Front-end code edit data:
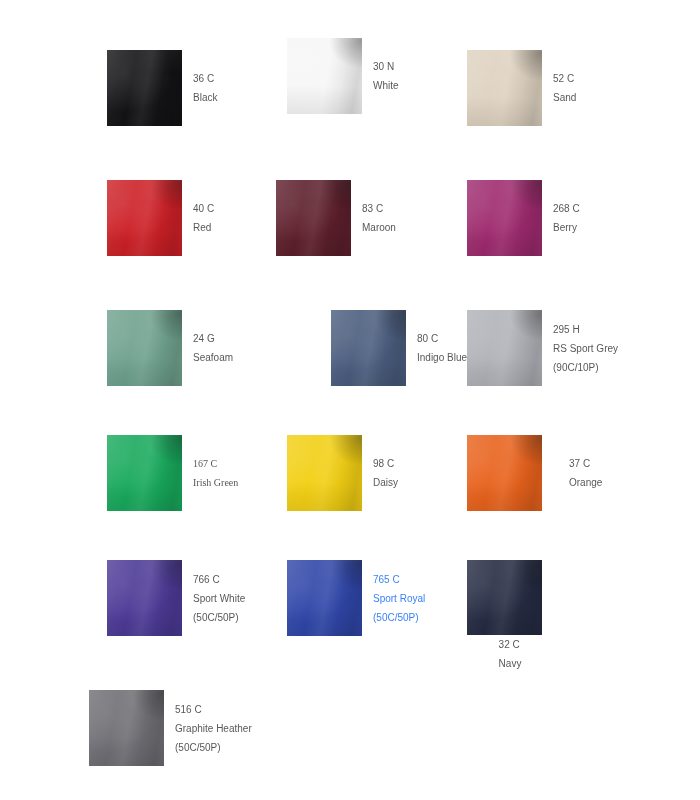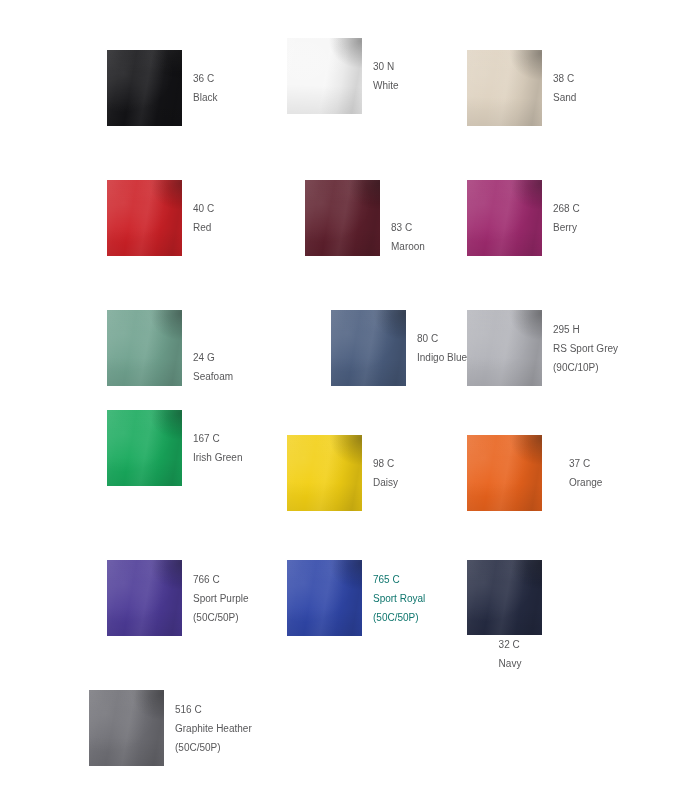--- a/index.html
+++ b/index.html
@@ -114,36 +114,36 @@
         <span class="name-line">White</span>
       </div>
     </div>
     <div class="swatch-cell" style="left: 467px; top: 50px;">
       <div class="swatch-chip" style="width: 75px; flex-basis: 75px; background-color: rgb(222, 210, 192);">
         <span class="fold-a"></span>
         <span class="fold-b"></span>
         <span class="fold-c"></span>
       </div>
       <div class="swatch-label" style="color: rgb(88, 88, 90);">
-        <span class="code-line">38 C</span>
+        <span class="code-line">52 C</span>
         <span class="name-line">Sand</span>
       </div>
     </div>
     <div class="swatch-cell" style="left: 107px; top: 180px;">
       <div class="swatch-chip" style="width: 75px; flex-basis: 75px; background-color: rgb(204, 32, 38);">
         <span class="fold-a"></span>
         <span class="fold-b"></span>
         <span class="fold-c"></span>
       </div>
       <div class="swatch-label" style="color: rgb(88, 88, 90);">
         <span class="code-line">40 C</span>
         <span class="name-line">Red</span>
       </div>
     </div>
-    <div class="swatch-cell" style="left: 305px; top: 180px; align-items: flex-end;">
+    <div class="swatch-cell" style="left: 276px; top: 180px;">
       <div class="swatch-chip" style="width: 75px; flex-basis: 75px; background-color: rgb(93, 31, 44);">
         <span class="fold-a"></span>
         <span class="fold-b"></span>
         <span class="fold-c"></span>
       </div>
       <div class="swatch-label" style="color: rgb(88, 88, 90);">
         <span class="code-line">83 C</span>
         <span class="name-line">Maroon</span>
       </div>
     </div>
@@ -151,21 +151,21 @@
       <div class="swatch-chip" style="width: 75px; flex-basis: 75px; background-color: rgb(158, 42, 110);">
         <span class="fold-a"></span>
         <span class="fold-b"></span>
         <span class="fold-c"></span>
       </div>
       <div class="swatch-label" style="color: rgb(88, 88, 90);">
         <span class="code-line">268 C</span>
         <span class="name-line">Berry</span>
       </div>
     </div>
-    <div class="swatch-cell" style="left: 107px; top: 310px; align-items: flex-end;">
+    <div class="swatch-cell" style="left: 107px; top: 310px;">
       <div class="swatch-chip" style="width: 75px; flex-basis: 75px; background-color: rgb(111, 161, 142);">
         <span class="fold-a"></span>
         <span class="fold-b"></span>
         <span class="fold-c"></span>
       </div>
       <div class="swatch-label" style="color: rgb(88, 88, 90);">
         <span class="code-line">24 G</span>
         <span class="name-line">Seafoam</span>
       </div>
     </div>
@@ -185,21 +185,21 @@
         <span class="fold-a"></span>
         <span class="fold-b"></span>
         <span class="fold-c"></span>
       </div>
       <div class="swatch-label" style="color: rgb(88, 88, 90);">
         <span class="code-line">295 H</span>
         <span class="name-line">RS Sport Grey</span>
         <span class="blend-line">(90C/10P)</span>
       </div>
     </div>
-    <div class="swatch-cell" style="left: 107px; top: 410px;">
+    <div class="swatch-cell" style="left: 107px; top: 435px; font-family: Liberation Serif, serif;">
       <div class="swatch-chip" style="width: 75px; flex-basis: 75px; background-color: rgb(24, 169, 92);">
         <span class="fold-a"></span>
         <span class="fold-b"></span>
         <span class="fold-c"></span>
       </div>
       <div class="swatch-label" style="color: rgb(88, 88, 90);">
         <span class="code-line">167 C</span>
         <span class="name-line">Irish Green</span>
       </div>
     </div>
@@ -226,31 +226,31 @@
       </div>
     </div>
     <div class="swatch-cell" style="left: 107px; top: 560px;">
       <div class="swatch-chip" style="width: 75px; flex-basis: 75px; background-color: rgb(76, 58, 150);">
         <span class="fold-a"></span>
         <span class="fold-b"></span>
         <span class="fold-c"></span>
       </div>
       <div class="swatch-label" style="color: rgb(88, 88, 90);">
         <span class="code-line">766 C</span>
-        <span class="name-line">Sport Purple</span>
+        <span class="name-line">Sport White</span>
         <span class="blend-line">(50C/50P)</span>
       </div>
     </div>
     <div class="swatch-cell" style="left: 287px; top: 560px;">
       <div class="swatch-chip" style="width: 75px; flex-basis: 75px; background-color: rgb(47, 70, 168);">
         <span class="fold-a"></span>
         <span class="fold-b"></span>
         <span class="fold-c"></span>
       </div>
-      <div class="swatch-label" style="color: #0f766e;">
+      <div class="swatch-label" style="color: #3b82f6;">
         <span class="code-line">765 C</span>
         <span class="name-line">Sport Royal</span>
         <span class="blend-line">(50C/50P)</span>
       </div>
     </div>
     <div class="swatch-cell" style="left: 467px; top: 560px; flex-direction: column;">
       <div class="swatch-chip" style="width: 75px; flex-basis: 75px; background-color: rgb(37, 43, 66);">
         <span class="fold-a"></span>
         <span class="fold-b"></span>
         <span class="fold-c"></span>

--

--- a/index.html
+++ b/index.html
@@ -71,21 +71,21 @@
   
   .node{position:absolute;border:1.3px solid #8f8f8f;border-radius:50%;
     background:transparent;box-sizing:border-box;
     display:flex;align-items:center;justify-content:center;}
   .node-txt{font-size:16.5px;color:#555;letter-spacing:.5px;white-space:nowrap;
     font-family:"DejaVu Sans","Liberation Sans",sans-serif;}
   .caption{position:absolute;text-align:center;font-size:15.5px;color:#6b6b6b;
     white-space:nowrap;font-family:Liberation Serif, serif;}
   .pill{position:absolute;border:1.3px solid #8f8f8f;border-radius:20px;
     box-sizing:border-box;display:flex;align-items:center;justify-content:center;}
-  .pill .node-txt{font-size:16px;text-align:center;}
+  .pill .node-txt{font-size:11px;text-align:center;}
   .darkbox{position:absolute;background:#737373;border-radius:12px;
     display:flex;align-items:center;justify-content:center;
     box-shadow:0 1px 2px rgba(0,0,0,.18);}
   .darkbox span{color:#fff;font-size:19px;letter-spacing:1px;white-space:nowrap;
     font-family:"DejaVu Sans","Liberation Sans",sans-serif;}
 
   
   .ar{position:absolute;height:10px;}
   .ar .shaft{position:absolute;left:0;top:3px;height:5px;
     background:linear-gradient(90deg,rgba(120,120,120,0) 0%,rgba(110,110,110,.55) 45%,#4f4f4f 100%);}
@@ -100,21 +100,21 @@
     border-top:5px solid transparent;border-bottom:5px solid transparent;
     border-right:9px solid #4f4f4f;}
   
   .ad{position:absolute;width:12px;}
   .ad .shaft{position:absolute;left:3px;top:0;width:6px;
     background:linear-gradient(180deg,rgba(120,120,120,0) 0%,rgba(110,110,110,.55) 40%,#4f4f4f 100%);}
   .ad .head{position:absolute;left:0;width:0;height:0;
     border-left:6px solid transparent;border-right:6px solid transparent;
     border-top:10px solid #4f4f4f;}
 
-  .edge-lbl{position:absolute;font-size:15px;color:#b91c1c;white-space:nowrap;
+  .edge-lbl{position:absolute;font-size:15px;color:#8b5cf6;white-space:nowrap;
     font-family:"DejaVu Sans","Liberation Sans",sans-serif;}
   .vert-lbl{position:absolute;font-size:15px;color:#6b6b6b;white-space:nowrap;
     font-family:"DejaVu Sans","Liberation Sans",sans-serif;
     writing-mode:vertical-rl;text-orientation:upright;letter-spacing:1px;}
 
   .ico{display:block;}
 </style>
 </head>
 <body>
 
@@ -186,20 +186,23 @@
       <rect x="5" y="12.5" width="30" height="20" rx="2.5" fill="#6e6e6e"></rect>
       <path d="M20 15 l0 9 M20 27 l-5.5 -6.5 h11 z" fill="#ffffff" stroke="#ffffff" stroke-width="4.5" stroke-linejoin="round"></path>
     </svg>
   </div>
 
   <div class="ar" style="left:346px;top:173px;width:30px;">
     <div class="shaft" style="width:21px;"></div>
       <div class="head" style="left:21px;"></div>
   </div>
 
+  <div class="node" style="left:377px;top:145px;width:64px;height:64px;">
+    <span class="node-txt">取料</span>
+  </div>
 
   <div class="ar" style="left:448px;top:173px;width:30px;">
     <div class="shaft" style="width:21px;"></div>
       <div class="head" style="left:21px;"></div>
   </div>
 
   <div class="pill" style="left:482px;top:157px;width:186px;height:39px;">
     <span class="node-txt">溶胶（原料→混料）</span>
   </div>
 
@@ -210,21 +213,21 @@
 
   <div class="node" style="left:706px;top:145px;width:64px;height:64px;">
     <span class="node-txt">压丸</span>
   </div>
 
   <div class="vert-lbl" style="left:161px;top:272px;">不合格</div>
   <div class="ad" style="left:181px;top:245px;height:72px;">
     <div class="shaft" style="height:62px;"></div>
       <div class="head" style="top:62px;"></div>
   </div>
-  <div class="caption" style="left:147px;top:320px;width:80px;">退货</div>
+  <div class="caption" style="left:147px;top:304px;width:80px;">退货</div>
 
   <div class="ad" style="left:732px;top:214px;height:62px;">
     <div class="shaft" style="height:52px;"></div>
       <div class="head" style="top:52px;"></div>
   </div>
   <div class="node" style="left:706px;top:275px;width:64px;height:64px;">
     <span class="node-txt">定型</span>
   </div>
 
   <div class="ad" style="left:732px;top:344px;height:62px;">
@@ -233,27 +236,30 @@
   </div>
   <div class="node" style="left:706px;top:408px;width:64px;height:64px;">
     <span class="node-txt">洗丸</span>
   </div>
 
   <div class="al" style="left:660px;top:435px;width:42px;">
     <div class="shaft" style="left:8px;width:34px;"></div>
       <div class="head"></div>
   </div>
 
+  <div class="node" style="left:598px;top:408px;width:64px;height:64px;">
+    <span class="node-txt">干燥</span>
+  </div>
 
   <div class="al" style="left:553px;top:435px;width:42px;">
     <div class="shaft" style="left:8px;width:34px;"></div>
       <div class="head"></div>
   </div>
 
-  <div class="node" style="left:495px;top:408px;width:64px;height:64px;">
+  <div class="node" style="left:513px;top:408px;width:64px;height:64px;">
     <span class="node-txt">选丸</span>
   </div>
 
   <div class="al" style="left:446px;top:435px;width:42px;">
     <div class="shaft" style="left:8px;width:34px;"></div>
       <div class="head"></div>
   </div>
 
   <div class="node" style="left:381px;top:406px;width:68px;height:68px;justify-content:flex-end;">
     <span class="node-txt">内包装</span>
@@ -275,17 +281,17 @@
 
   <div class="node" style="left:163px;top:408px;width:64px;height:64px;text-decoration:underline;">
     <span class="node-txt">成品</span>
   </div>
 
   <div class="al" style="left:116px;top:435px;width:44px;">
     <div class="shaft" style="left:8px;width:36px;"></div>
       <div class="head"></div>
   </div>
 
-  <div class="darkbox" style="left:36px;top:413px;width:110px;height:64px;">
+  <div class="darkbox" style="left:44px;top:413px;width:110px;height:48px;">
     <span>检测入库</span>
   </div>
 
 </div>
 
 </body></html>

→ **Work to complete**: The lines above that hold "position" are the result; show every one of them.

→ **Task solution**:
   .node{position:absolute;border:1.3px solid #8f8f8f;border-radius:50%;
   .caption{position:absolute;text-align:center;font-size:15.5px;color:#6b6b6b;
   .pill{position:absolute;border:1.3px solid #8f8f8f;border-radius:20px;
   .darkbox{position:absolute;background:#737373;border-radius:12px;
   .ar{position:absolute;height:10px;}
   .ar .shaft{position:absolute;left:0;top:3px;height:5px;
   .ad{position:absolute;width:12px;}
   .ad .shaft{position:absolute;left:3px;top:0;width:6px;
   .ad .head{position:absolute;left:0;width:0;height:0;
-  .edge-lbl{position:absolute;font-size:15px;color:#b91c1c;white-space:nowrap;
+  .edge-lbl{position:absolute;font-size:15px;color:#8b5cf6;white-space:nowrap;
   .vert-lbl{position:absolute;font-size:15px;color:#6b6b6b;white-space:nowrap;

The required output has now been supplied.